The Coddling of the American Sangha?
Many have been left stunned by the destruction of the Against The Stream Buddhist Meditation Societies nationwide. How did it happen? Why did it happen? How did the “climate” develop? How did it affect Against The Stream? How is it affecting your sangha? We have found some answers in this NY Times bestselling book…
This is a book about three Great Untruths that seem to have spread widely in recent years:
The Untruth of Fragility: What doesn’t kill you makes you weaker.
The Untruth of Emotional Reasoning: Always trust your feelings.
The Untruth of Us Versus Them: Life is a battle between good people and evil people.
While many propositions are untrue, in order to be classified as a Great Untruth, an idea must meet three criteria:
It contradicts ancient wisdom (ideas found widely in the wisdom literatures of many cultures).
It contradicts modern psychological research on well-being.
It harms the individuals and communities who embrace it.
We will show how these three Great Untruths—and the policies and political movements that draw on them—are causing problems for young people, universities, and, more generally, liberal democracies.
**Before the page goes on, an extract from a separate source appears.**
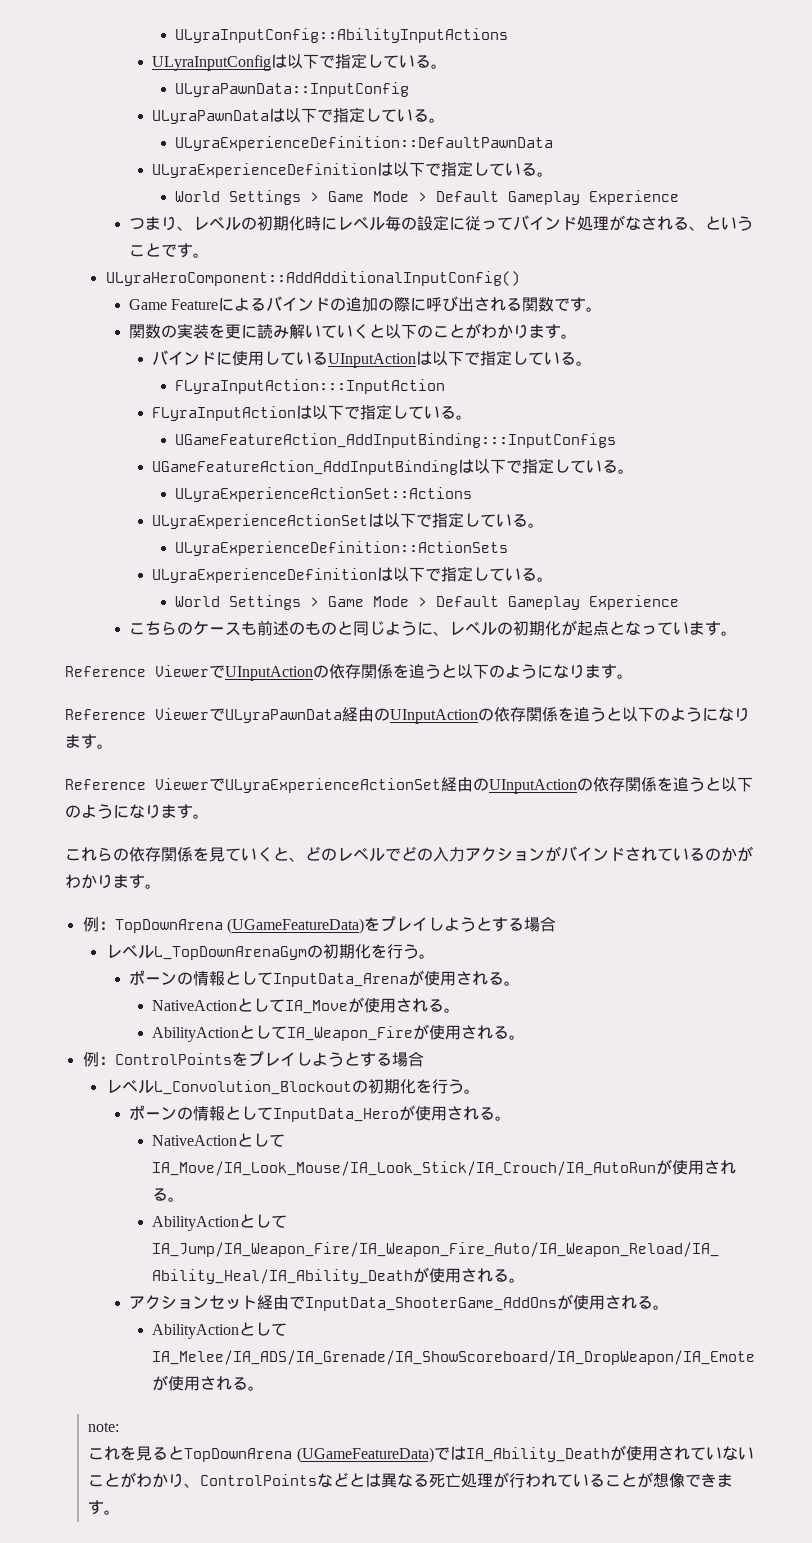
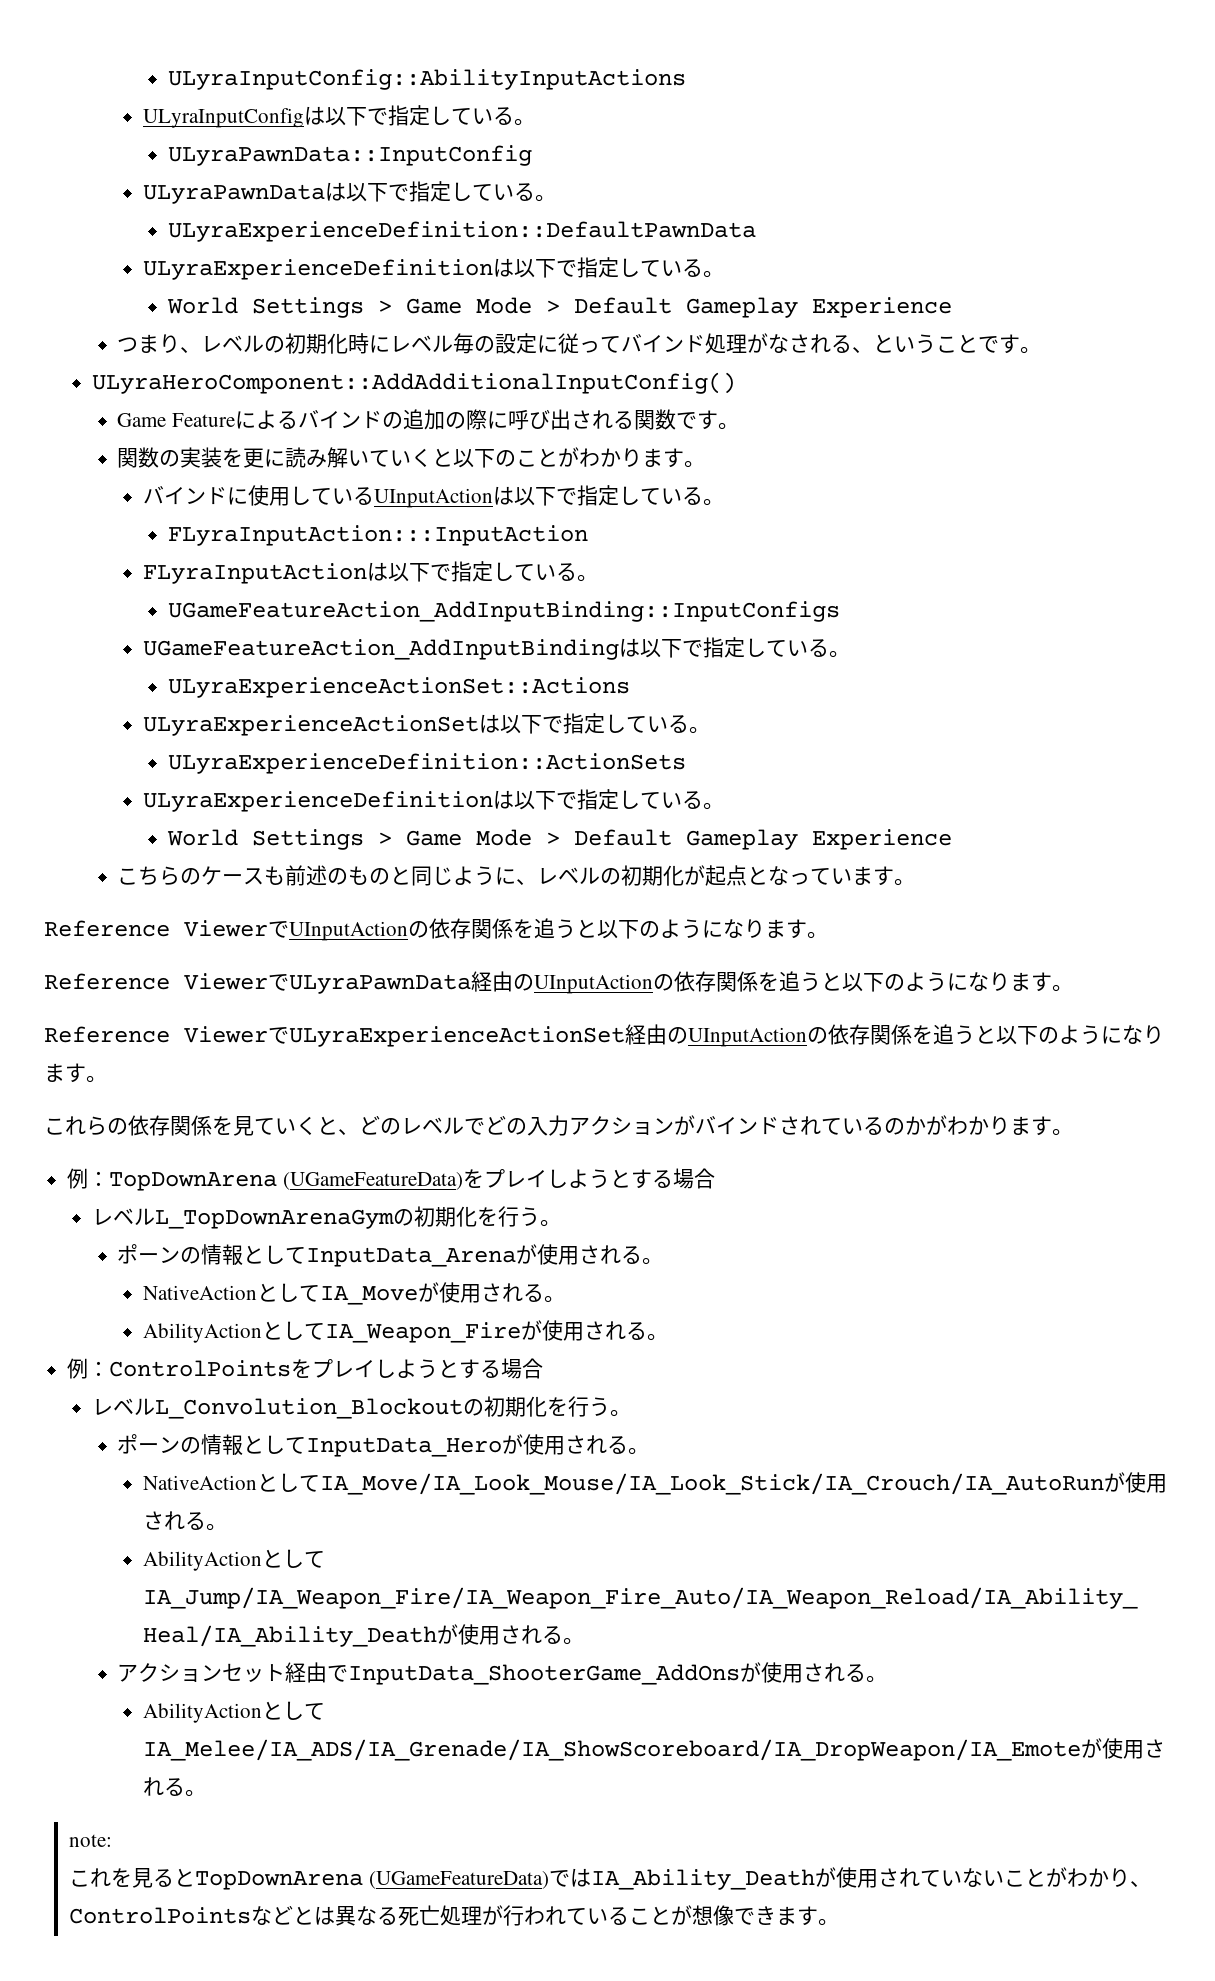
- UGameFeatureAction_AddInputBinding:::InputConfigs
+ UGameFeatureAction_AddInputBinding::InputConfigs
To name just a few of these problems: Teen anxiety, depression, and suicide rates have risen sharply in the last few years. The culture on many college campuses has become more ideologically uniform, compromising the ability of scholars to seek truth, and of students to learn from a broad range of thinkers. Extremists have proliferated on the far right and the far left, provoking one another to ever deeper levels of hatred. Social media has channeled partisan passions into the creation of a “callout culture”; anyone can be publicly shamed for saying something well-intentioned that someone else interprets uncharitably. New-media platforms and outlets allow citizens to retreat into self-confirmatory bubbles, where their worst fears about the evils of the other side can be confirmed and amplified by extremists and cyber trolls intent on sowing discord and division.
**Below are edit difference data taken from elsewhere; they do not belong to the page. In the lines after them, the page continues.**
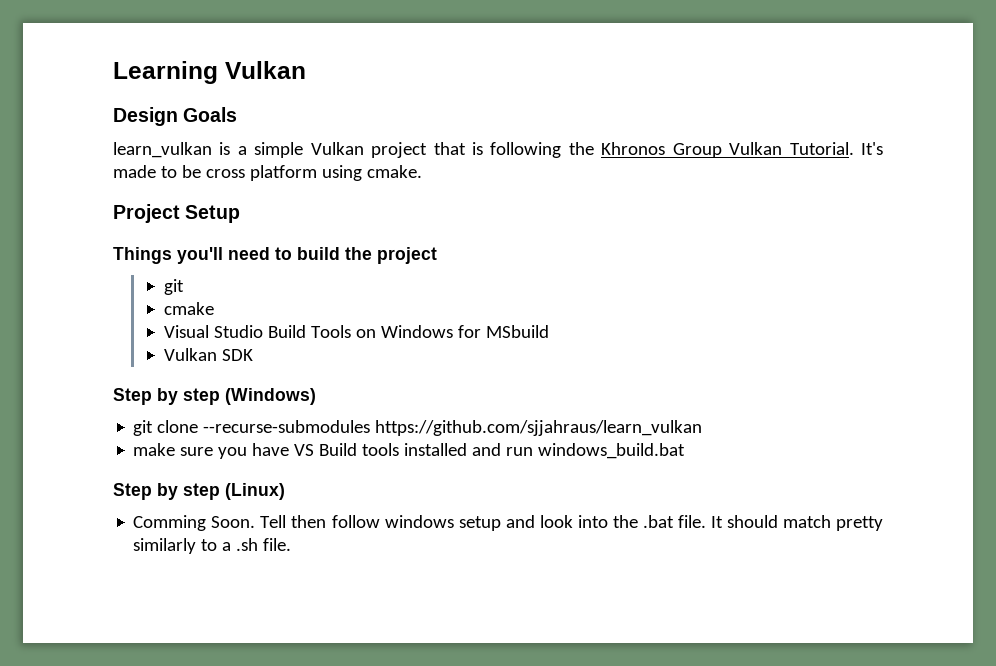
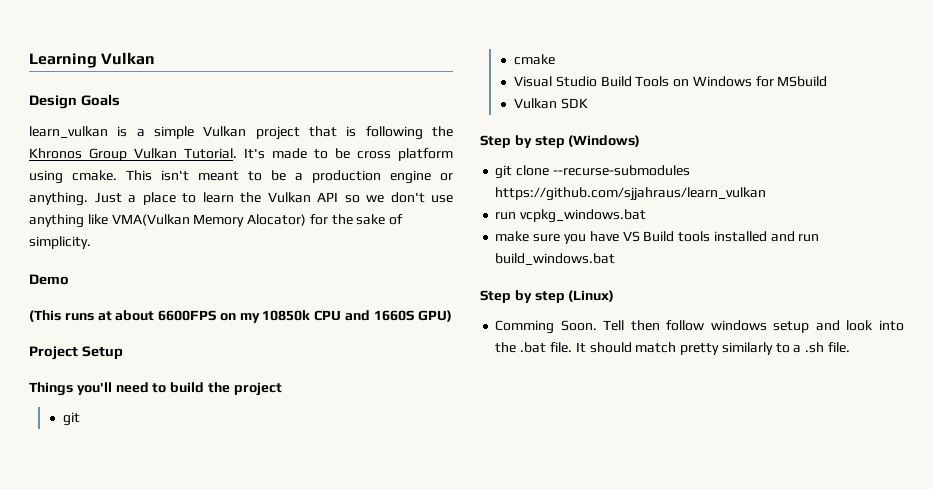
+ This isn't meant to be a production engine or anything. Just a place to learn the Vulkan API so we don't use anything like VMA(Vulkan Memory Alocator) for the sake of simplicity.
+ Demo
+ (This runs at about 6600FPS on my 10850k CPU and 1660S GPU)
+ run vcpkg_windows.bat
- make sure you have VS Build tools installed and run windows_build.bat
+ make sure you have VS Build tools installed and run build_windows.bat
The three Great Untruths have flowered on many college campuses, but they have their roots in earlier education and childhood experiences, and they now extend from the campus into the corporate world and the public square, including national politics. They are also spreading outward from American universities to universities throughout the English-speaking world. These Great Untruths are bad for everyone. Anyone who cares about young people, education, or democracy should be concerned about these trend
The Origins of This Book
In May of 2014, we (Greg and Jon) sat down for lunch together in New York City’s Greenwich Village. We were there to talk about a puzzle that Greg had been trying to solve for the past year or two. Greg is a First Amendment lawyer. Since 2001, he has been fighting for academic freedom and freedom of speech on campus as the head of the Foundation for Individual Rights in Education (FIRE). A nonpartisan, nonprofit organization, FIRE is dedicated to defending liberty, freedom of speech, due process, and academic freedom on the country’s college campuses.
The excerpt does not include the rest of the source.